Building a complete application to test with end-users
As a first step, make sure to read the How to Use guide on the plugin’s presentation page.
Integrating edits in automation Scenarios
Remember that edits made via the webapp are not instantly reflected in the edits and edited datasets (only the editlog is updated in real-time).
We recommend creating the following automation Scenarios, which can be scheduled or triggered manually (by data experts from the Scenario environment, or by business users from a Dashboard if a Scenario tile was added):
- Commit Edits, to take the latest webapp edits into account in downstream pipelines and reports.
- Update Source, to take into account any changes or additional data from source systems.
- Note that this would not take any new edits into account: it would apply edits already integrated into the pipeline, on top of any changes to the updated source data.

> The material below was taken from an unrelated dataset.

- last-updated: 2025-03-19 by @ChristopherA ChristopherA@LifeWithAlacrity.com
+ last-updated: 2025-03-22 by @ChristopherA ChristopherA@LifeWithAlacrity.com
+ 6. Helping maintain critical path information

- You would typically want to notify end-users via email if there is new data to review, via the use of Scenario Reporters.

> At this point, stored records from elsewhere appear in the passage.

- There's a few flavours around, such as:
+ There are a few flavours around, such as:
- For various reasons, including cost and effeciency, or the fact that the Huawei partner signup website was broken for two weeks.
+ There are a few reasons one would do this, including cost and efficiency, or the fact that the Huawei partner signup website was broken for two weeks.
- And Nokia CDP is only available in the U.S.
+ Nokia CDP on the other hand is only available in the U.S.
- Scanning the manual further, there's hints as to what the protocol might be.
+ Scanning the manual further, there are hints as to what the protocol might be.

- Reset Edits, for test purposes (only use this on a design node and remove when deploying).
Here is how to implement these Scenarios:
- Create a Build edited and downstream datasets Scenario. It simply consists in building the edited dataset in “Run recipes downstream” mode.
- Commit Edits:
- Build the edits dataset in “Force-build dependencies” mode (this forces execution of the Replay Edits recipe on the editlog).
- Run Build edited and downstream datasets.
- Update Source:
- Build the Original Dataset used by the webapp in “Build required dependencies” mode.
- Run Build edited and downstream datasets.
- Reset Edits should use the plugin’s Initialize editlog Scenario Step (found toward the end of the list of available Steps) and run the Commit Edits Scenario.
Lifecycle: handling updates to the original dataset
It is important to note the following on the behavior of the webapp and of the Apply Edits recipe (which produces the edited dataset):
- If a cell was edited, the edited value will override any updates made on the original dataset, even if they are posterior to the edit.
- Similarly, if a row was validated, the validated values from that row will override any updates made on editable columns of the original dataset, even if they are posterior to the validation.
Publishing the webapp to a Dashboard
The best way to make the webapp accessible to business users is by publishing it to a Dashboard. There can be 2 separate Dashboards for Editing and for Reporting purposes (if their end-users are different), or there can be a single Dashboard with 2 pages.
- Editing Dashboard:
- From the Webapp view, click on the ACTIONS button of the menu in the top-right corner, to publish the webapp to a Dashboard.

- From the Dashboard view, you can add other “tiles” to the page, such as a Text tile with instructions on how to use the webapp, or a Scenario tile displayed as a button to run the Commit Edits Scenario discussed above. You can also adjust the layout.

- Reporting Dashboard:
- This would consist in charts built from the edited dataset or other datasets downstream.
- It could include a Scenario tile to run the Update Source Scenario.
- It would be accessed by business users via the web, and it could also be scheduled to be converted to a PDF and sent by email via a Scenario.
Make sure to also include a Help page in each Dashboard, with instructions tailored to the end-user on how to use the webapp (see example) or how to interpret the reports.
Important remarks on deployment:
- This Dashboard and its associated link would only be for test purposes.
- Because you’re building a project with an interface where users can enter data which then gets processed, you’ll need to have two instances of the project: one for development and one for production; each will have its own set of edits.
- Once your tests are successful, the next step is to deploy your project on an automation node, or as a duplicate project on your design node.
- End-users must be Dataiku users on a Reader license or above.